Once you build an architecture where every interpersonal private message goes through a scanning filter, one that reports to the police, the only question in the future is: what software updates do you push to that filter?
Alex Ivanovs (via Hacker News):
The EU Council and its participants have decided to withdraw the vote on the contentious Chat Control plan proposed by Belgium, the current EU President.
Update (2024-06-24): Nick Heer:
That is a truncated history of this piece of legislation: regulators want platform operators to detect and report CSAM; platforms and experts say that will conflict with security and privacy promises, even if media is scanned prior to encryption.

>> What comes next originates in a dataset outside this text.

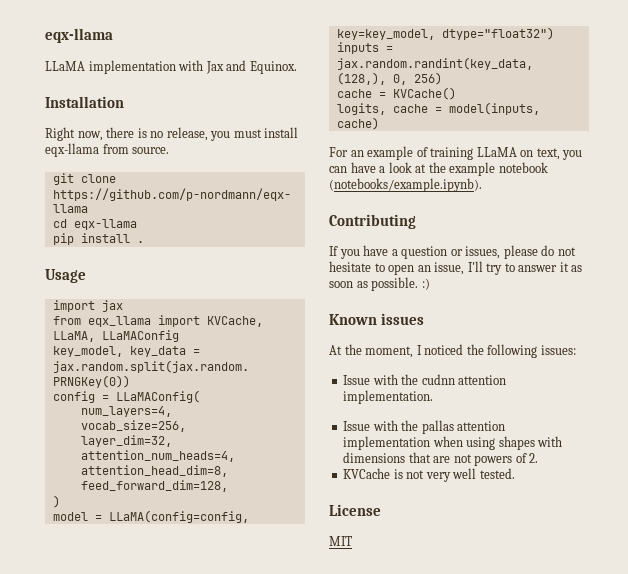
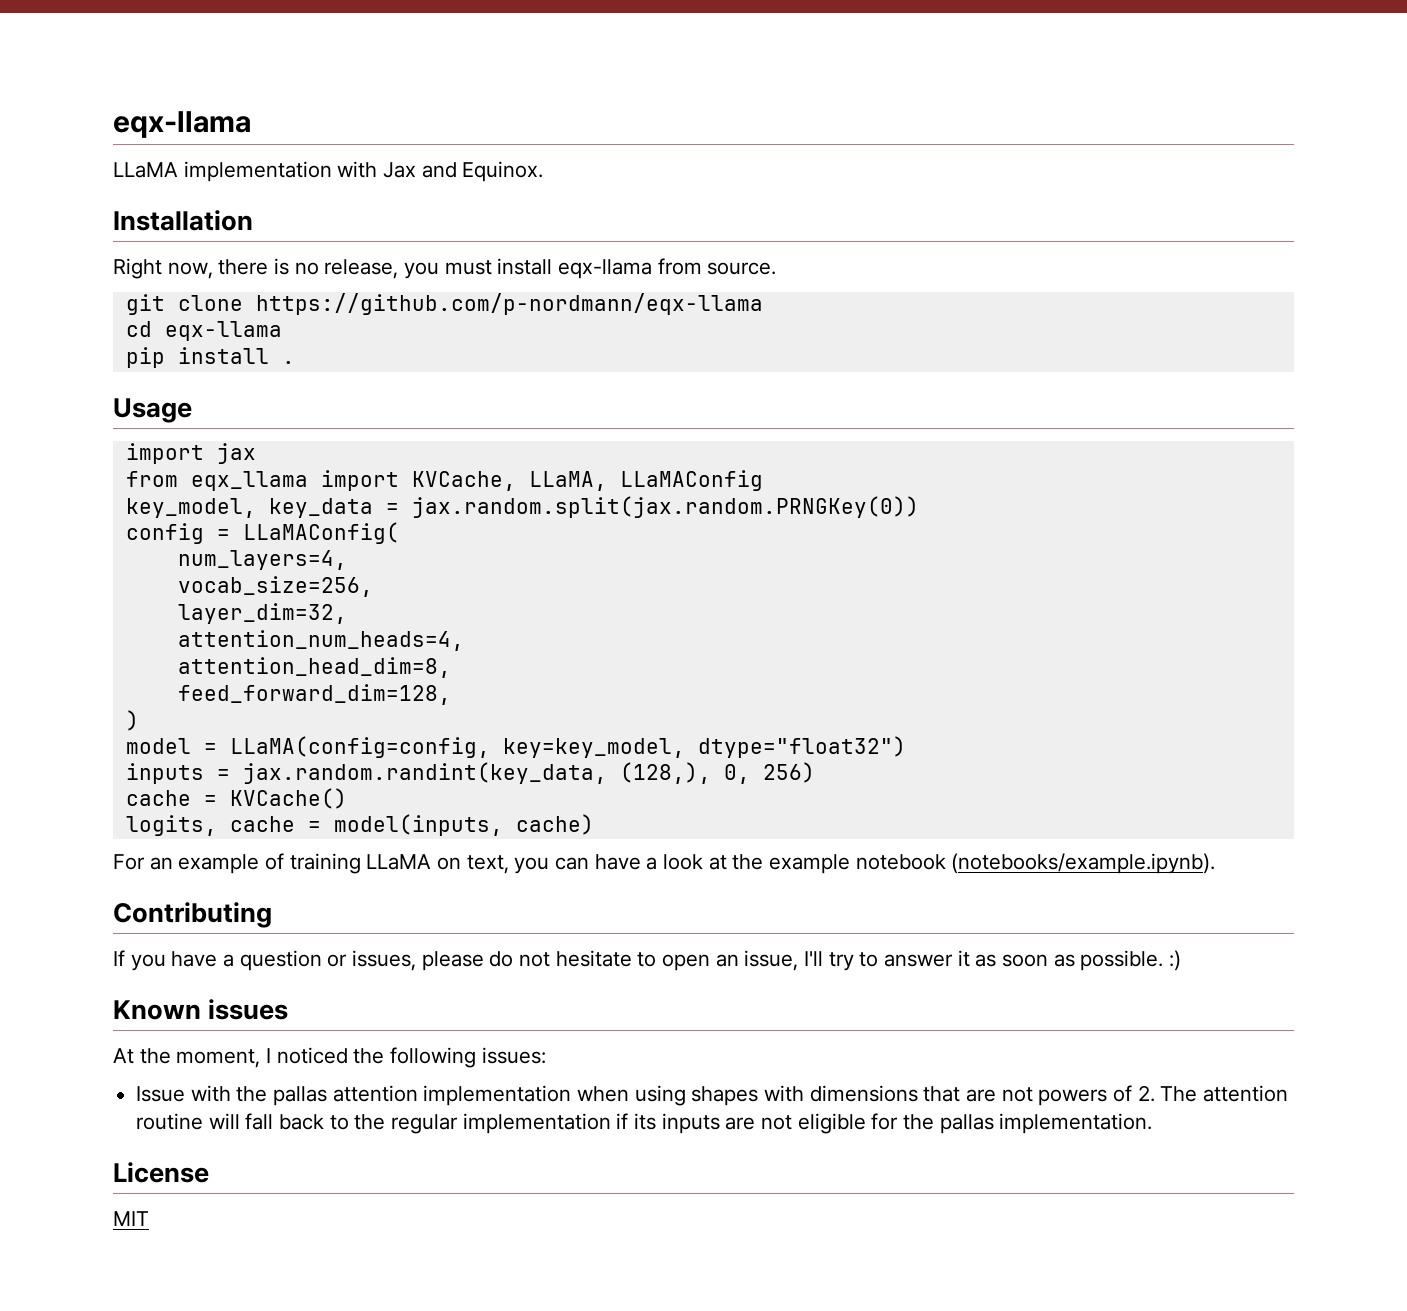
- Issue with the cudnn attention implementation.
- Issue with the pallas attention implementation when using shapes with dimensions that are not powers of 2.
- KVCache is not very well tested.
+ Issue with the pallas attention implementation when using shapes with dimensions that are not powers of 2. The attention routine will fall back to the regular implementation if its inputs are not eligible for the pallas implementation.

This proposal may be specific to the E.U., but you can find similar plans to curtail or invalidate end-to-end encryption around the world[…]
Update (2024-09-17): Sebastiaan de With:
With Thierry Breton’s resignation the European Commission loses one of the most fierce proponents of ChatControl, their longtime effort to weaken or eliminate secure online communications, and regulatory overreach.
As a European I am genuinely relieved to see him gone, though I still fear there’s a lot of powerful forces trying to get it pushed through.
Previously:
Update (2024-09-19): Nick Heer:
This [new proposal] is a similar effort to that postponed earlier this year. The proposal (PDF) has several changes, but it still appears to poke holes in end-to-end encryption, and require providers to detect possible known CSAM before it is sent. A noble effort, absolutely, but also one which fundamentally upsets the privacy of one-on-one communications to restrict its abuse by a few.